DONALD D. O'NEAL
NUCLEAR ENGINEER, STANFORD MBA, EQUITY PORTFOLIO MANAGER ACTIVELY MANAGING BILLIONS
Donald D. O’Neal is an equity portfolio manager at Capital Group, a global investment management firm. He has 37 years of investment experience, doing fundamental research on businesses, evaluating management teams, and analyzing security prices. He views capital markets as places where probabilities require constant evaluation, which gives him on-going practice at assessing what is most likely, the theme of his essay.
Don holds an MBA from Stanford Graduate School of Business, and a bachelor’s degree in Nuclear Engineering from University of California, Los Angeles, from which he graduated summa cum laude. He worked as a “rocket scientist” after college. He is currently the board chair of Hope Solutions, a not-for-profit agency that fights homelessness in Contra Costa County, California.
Which is More Likely?
DONALD D. O’NEAL
Let’s say you come across a piano in the jungle. Either someone created it, or the parts randomly assembled themselves, because they had an infinite number of attempts. The latter is at the heart of arguments explaining a world without God. But, with common sense, which is more likely?
Consider the fundamental constants of the universe (gravity, speed of light, elementary charge, etc.), which are complex, and interact to give us the reality we observe. Amazingly, they are “tuned” just right. Like a piano. Either God set these constants, or somehow, it randomly worked out perfectly. Because the second is obviously unlikely, a current popular theory is that there must be an infinite number of alternate universes (a.k.a., the multiverse), each with its own laws of physics, and we just happen to know about one. So, we rely on infinity to bail us out of considering God, and we stretch for something highly improbable, so that we can have an explanation.
Consider also the theory of evolution/ natural selection to explain every single living thing on earth. At a micro level, once you have birds, it is observably true that beaks, colors, etc. change minutely over time in response to their environment. But the macro case is not so clear. How did we get a bird in the first place? Here’s the Darwinian logic: Start with a single cell (of unknown origin), add infinite genetic mutations, then anything can happen. That again relies on infinity to bail us out of considering God. In addition, it’s dubious to claim that anything can happen in the physical world. Sometimes, complexity is irreducible. Charles Darwin himself said “If it could be demonstrated that any complex organ existed which could not possibly have been formed by numerous, successive, slight modifications, my theory would absolutely break down.” Thus, as an example, I give you a bird wing, complex indeed, so that by evolution there must have been tens of millions of years of animals with pre-wings. Not only is this not evident in the fossil record, but it seems to violate the rules of natural selection. How could a non-functional, energy-inefficient blob on the side of a pre- bird be favored? Yet today, no one questions evolution as the explanation.
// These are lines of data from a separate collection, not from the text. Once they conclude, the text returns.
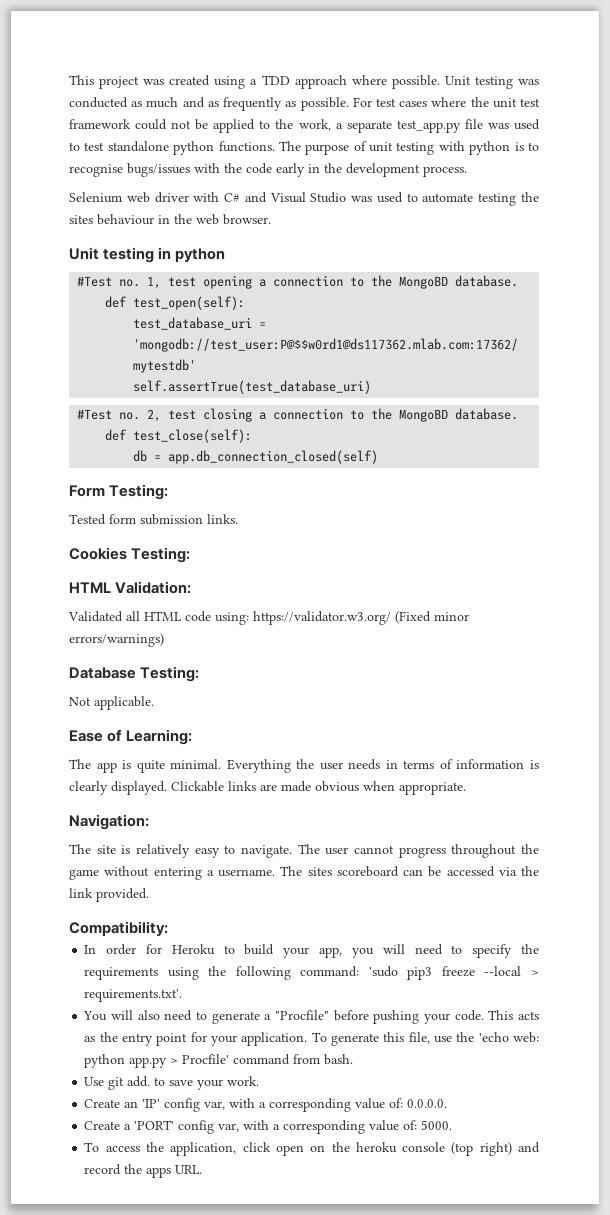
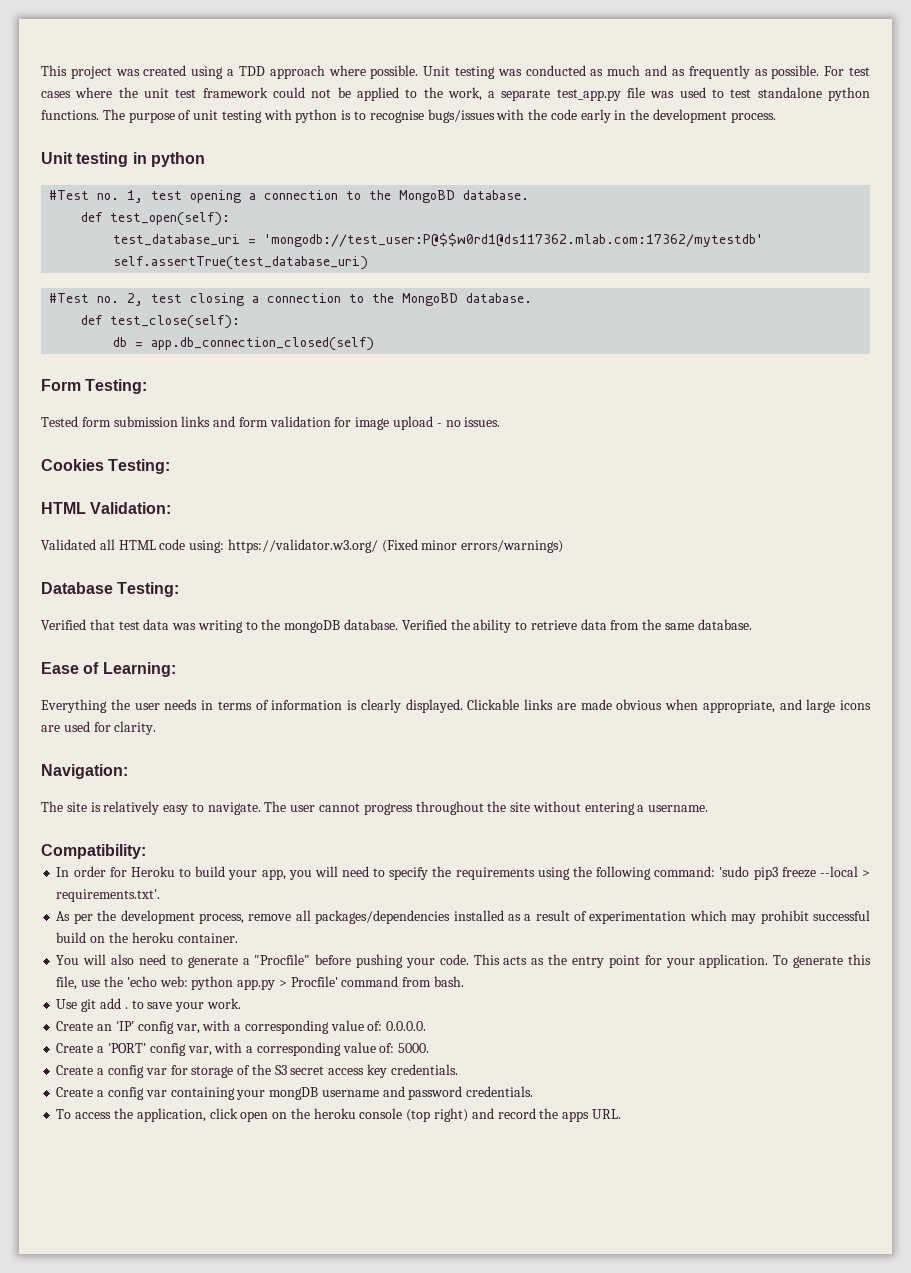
[69,192,539,206] [69,214,271,225] // Selenium web driver with C# and Visual Studio was used to automate testing the sites behaviour in the web browser. -> (776, 117) none
[207,514,238,524] links. -> [181,416,501,430] links and form validation for image upload - no issues.
[69,696,154,710] [69,729,193,745] [69,759,222,773] Not applicable. // Ease of Learning: // The app is quite minimal. -> [41,619,752,633] [41,662,176,677] Verified that test data was writing to the mongoDB database. Verified the ability to retrieve data from the same database. // Ease of Learning: //
[399,782,466,795] appropriate. -> [702,699,871,713] [41,721,157,735] appropriate, and large icons are used for clarity.
[69,869,99,880] game -> [510,802,531,812] site
[280,866,539,877] [69,888,149,902] The sites scoreboard can be accessed via the link provided. -> (709, 808) none
(183, 995) none -> [56,910,870,924] [56,932,238,943] // As per the development process, remove all packages/dependencies installed as a result of experimentation which may prohibit successful build on the heroku container.
[127,1076,151,1087] add. -> [99,998,128,1009] add .
(453, 1125) none -> [56,1064,458,1078] [56,1086,534,1100] // Create a config var for storage of the S3 secret access key credentials. // Create a config var containing your mongDB username and password credentials.

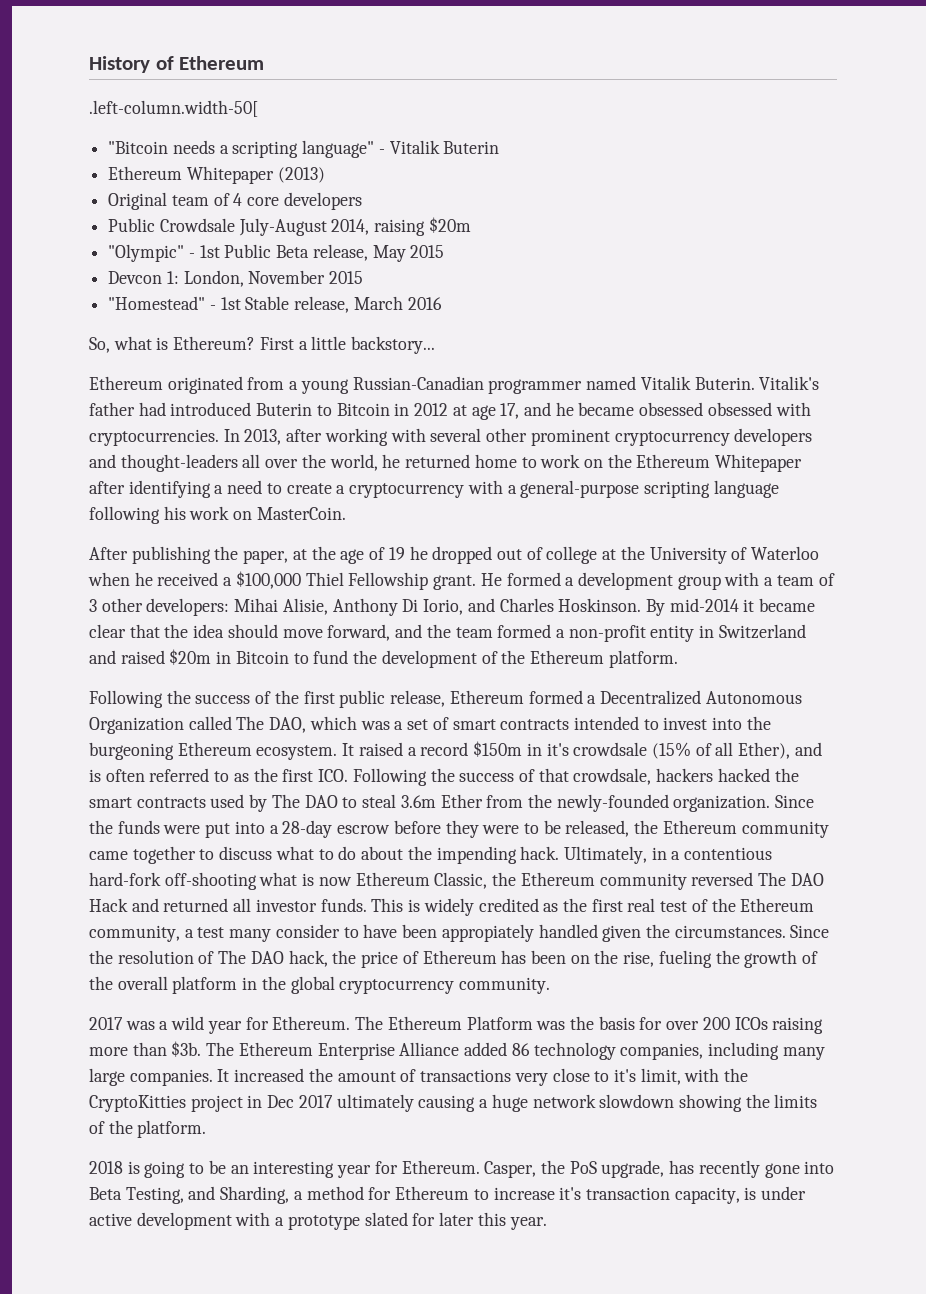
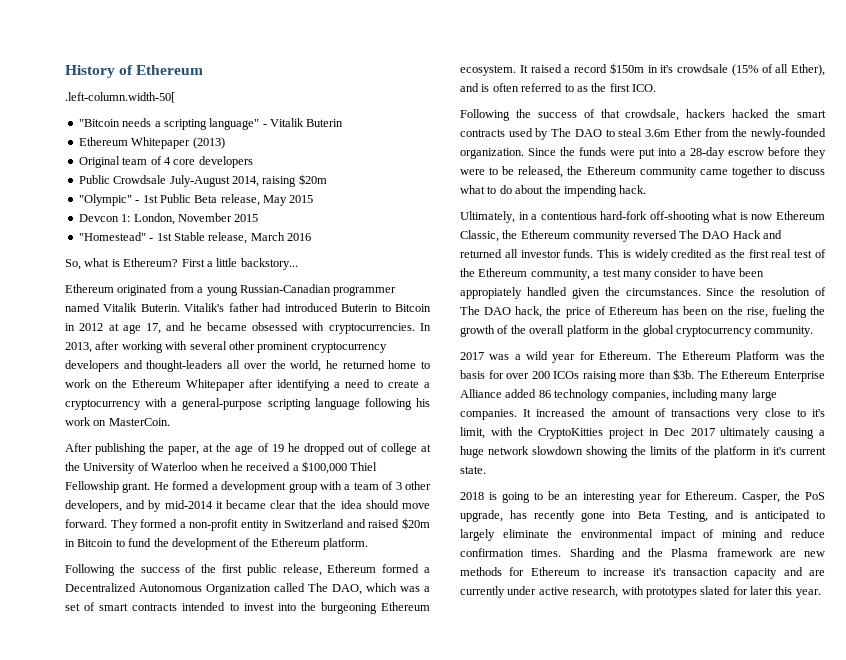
[707,402,772,416] obsessed -> (299, 326) none
[146,598,665,616] developers: Mihai Alisie, Anthony Di Iorio, and Charles Hoskinson. By -> [65,500,162,512] developers, and by
[327,624,493,641] forward, and the team -> [65,519,138,531] forward. They
(349, 775) none -> (656, 88) //
(560, 853) none -> (647, 189) //
[137,1120,207,1138] platform. -> [714,446,826,458] [460,466,486,474] platform in it's current state.
[220,1186,364,1204] Sharding, a method -> [739,510,825,522] [460,529,825,541] [460,548,825,560] [460,567,502,576] is anticipated to largely eliminate the environmental impact of mining and reduce confirmation times. Sharding and the Plasma framework are new methods
[674,1186,807,1204] [89,1212,360,1230] capacity, is under active development with a prototype -> [734,567,825,579] [460,586,697,598] capacity and are currently under active research, with prototypes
Scientists take God out, because that is popular in current society, and because historically, religions endorsed some embarrassing primitive beliefs. That doesn’t mean there is no God. Illustratively, the current Big Bang theory fits perfectly with God’s existence, but we just can’t say that. Personally, I find the multiverse theory as embarrassing as any primitive belief.
Some questions, like the existence of God, are poorly suited for science, because no repeatable testing is possible. For these, common sense and probabilistic thinking matter. If we allow for God, we get sensible arguments for pianos, fundamental constants, and complex organisms. If we do not, we merely substitute infinity for God and pretend we’ve eliminated uncertainty, while enduring weak explanations. Which is more likely?